Witty in Pink by Erica George

Review

Blythe’s aristocratic family has fallen on hard times, and she wants to help support them with her burgeoning bee business, selling honey at the markets and building apiaries on upper class estates. Her parents, however, want her to marry money, so they send her to spend the summer with her wealthy cousin, where there are fewer bees and more eligible gentlemen.

This move reacquaints her with her childhood nemesis, Briggs, who once played a very embarrassing prank on her, which she can never forgive or forget. He looks just as handsome, irresponsible and insufferably cocky as ever. But his family is also secretly in financial trouble: trouble so bad that they might lose their ancestral home.

They make a deal. Briggs will help her find wealthy investors for her business, if Blythe will help him land heiress Sabrina Dixon and her £50,000. But one of Briggs’s investors takes more of an interest in Blythe than her bees, and Briggs starts to wonder if he really wants to marry Miss Dixon after all.
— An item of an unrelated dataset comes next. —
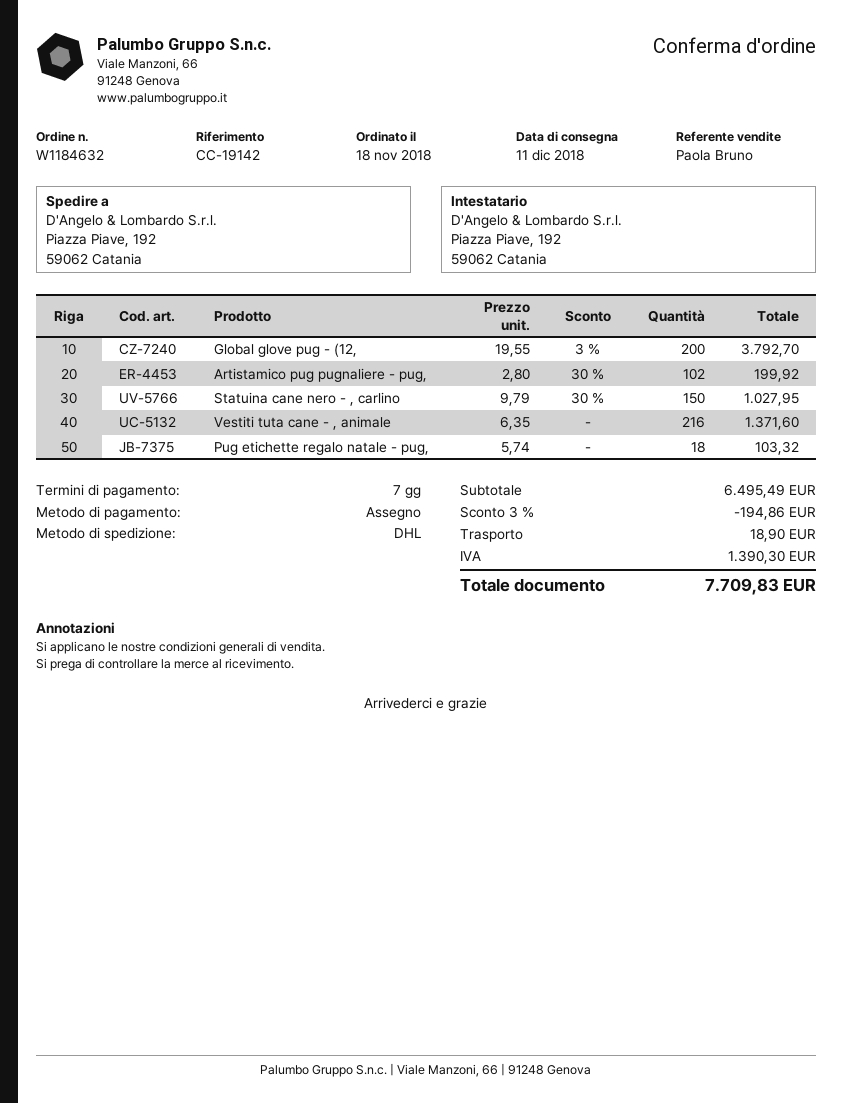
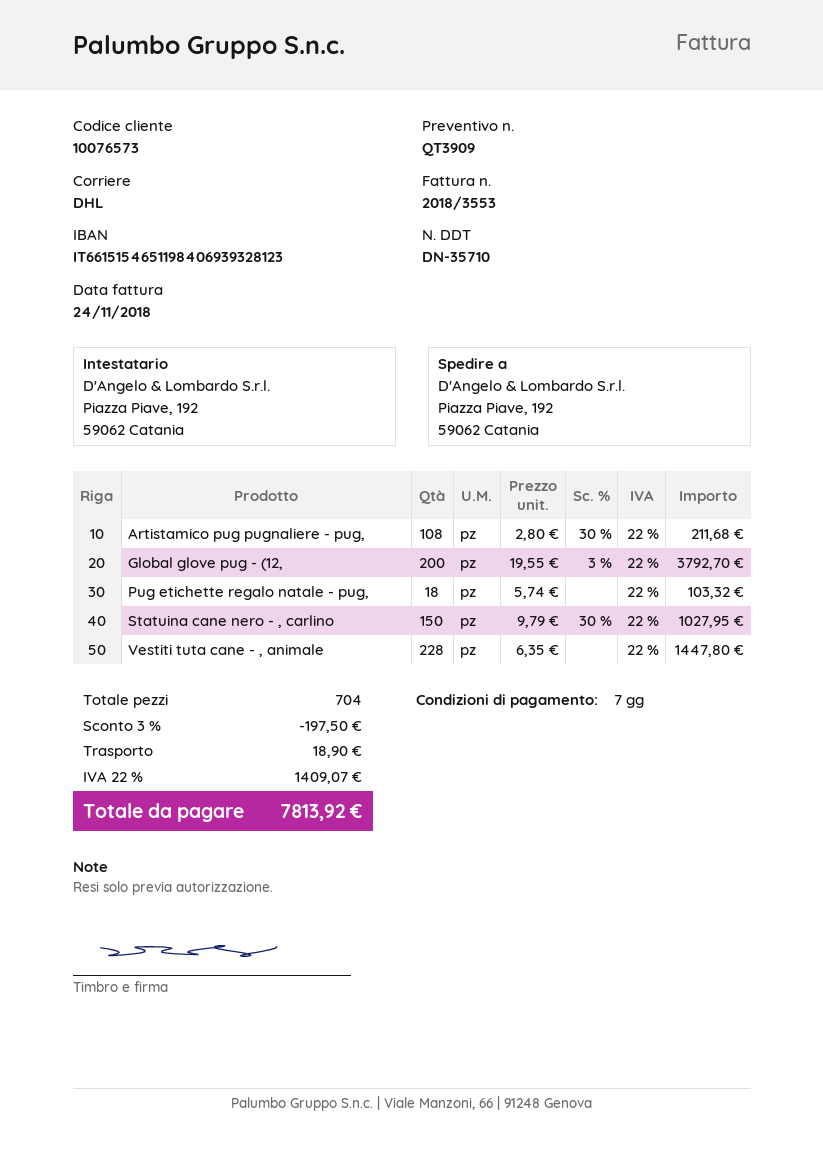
Artistamico pug pugnaliere - pug,: 102 x 2.80 - 30% = 199.92 -> 108 x 2.80 - 30% = 211.68
Vestiti tuta cane - , animale: 216 x 6.35 = 1371.60 -> 228 x 6.35 = 1447.80
discount: 3% = 194.86 -> 3% = 197.50
tax: 1390.30 -> 1409.07
total: 7709.83 -> 7813.92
But what choice does he have? It’s marry rich or lose the estate.

*

An entertaining Regency YA rom-com, although, despite some good snark, ‘witty’ might be a bit of an oversell. It’s told from Blythe’s and Briggs’s first person perspectives, and there are plenty of fun side characters.
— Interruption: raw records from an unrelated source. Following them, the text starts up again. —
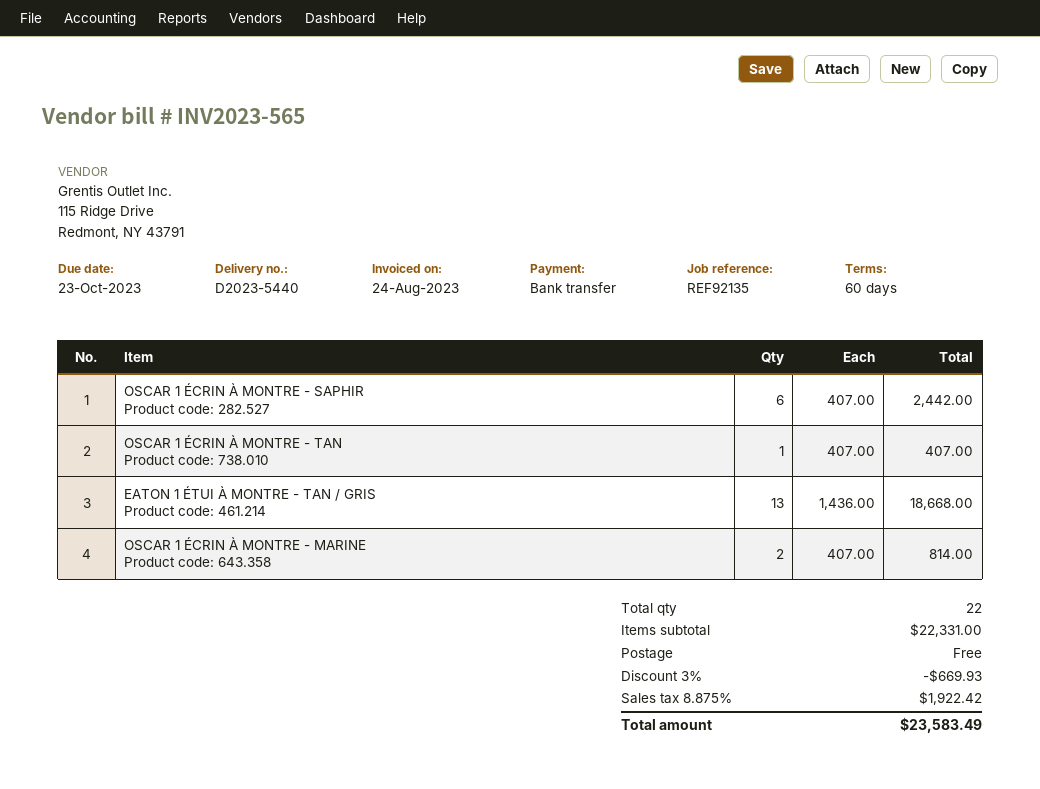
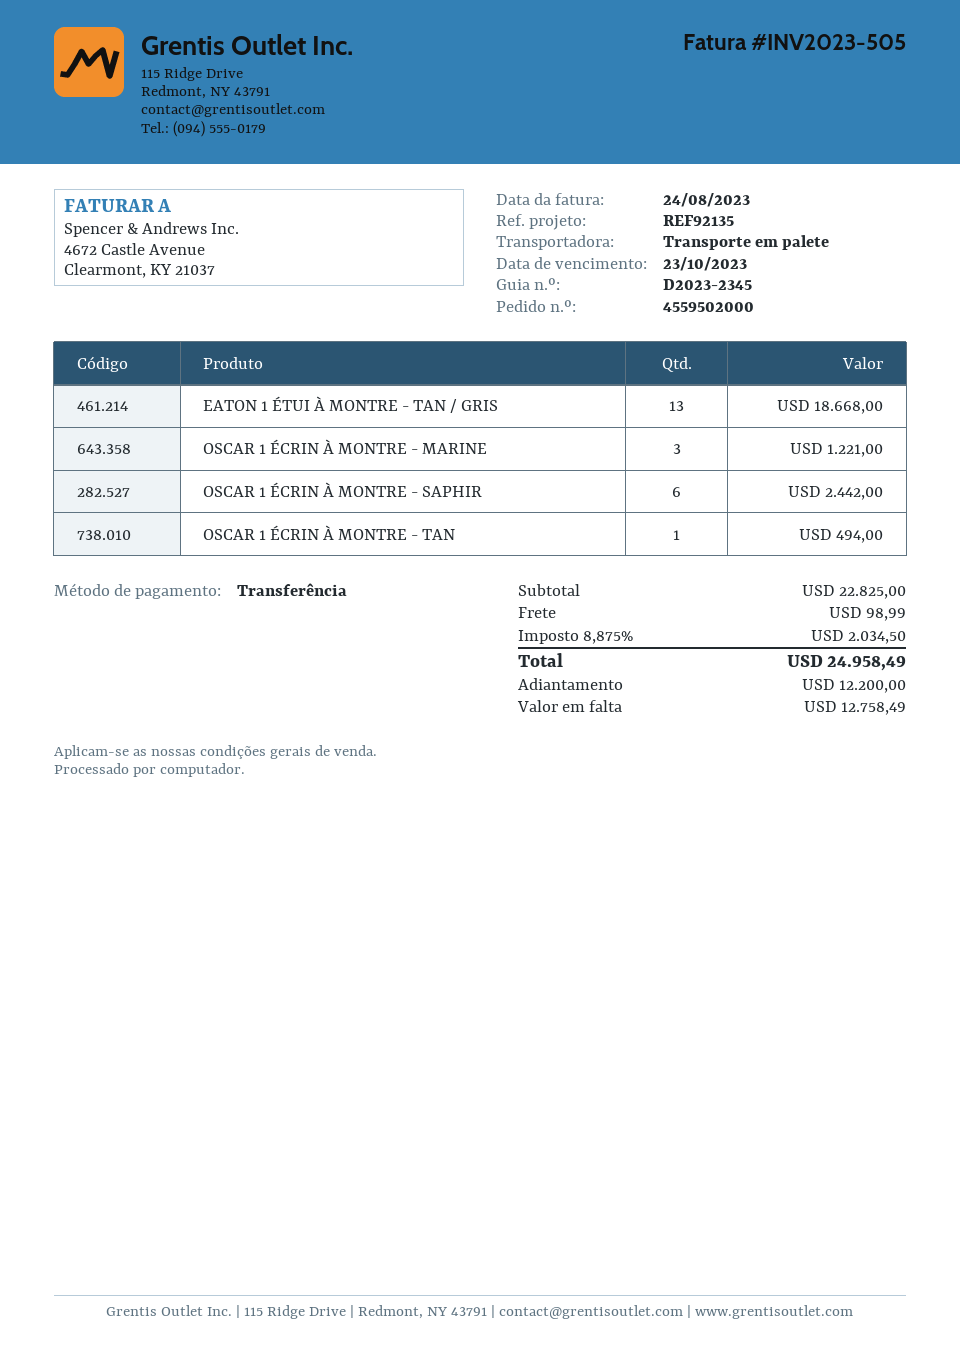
delivery note number: D2023-5440 -> D2023-2345
invoice number: INV2023-565 -> INV2023-505
OSCAR 1 ÉCRIN À MONTRE - TAN: 1 for 407.00 -> 1 for 494.00
OSCAR 1 ÉCRIN À MONTRE - MARINE: 2 for 814.00 -> 3 for 1221.00
subtotal: 22331.00 -> 22825.00
discount: 3% = 669.93 -> none
shipping: 0.00 -> 98.99
tax: 8.875% = 1922.42 -> 8.875% = 2034.50
total: 23583.49 -> 24958.49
There’s definite scope for ‘spot the classic romance influence’ here: I’m seeing Pride and Prejudice, definite traces of Emma and — Victorian sidestep — Gaskell’s North and South. Not to mention the title’s nod to the 1986 John Hughes cult classic.
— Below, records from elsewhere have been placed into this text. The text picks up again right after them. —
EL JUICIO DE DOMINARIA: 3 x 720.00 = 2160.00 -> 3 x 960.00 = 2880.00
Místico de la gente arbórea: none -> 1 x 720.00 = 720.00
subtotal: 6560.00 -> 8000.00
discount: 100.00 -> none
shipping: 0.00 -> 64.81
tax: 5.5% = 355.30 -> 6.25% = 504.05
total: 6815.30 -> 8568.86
It’s also enjoyably full of the usual contemporary sensibilities in Regency dress. Blythe has a sassy gay friend and there is a minor gay romantic subplot. There’s a bit of implied neurodiversity and some (not much) racial diversity. The patriarchy & class structure are mildly questioned. Dialogue is mostly Regency-style, with a few deliberate anachronisms (e.g. “He’s a 10”).

Unfortunately, the pacing is a bit slow in the second quarter. I gave serious thought to DNF-ing it at about halfway. (Also, audiobook narrators, c’mon. More zip, less enunciation.) But I stuck with it, mainly due to mild curiosity about how the author was going to make the money problem go away, and the narrative pace thankfully picked up. The plot resolves in a relatively interesting way, and one character’s glitchy-seeming inconsistencies are satisfactorily explained. I’m also relieved to read a rom-com in which there are sound reasons why characters couldn’t’ve just sorted everything out with a good chat on page two.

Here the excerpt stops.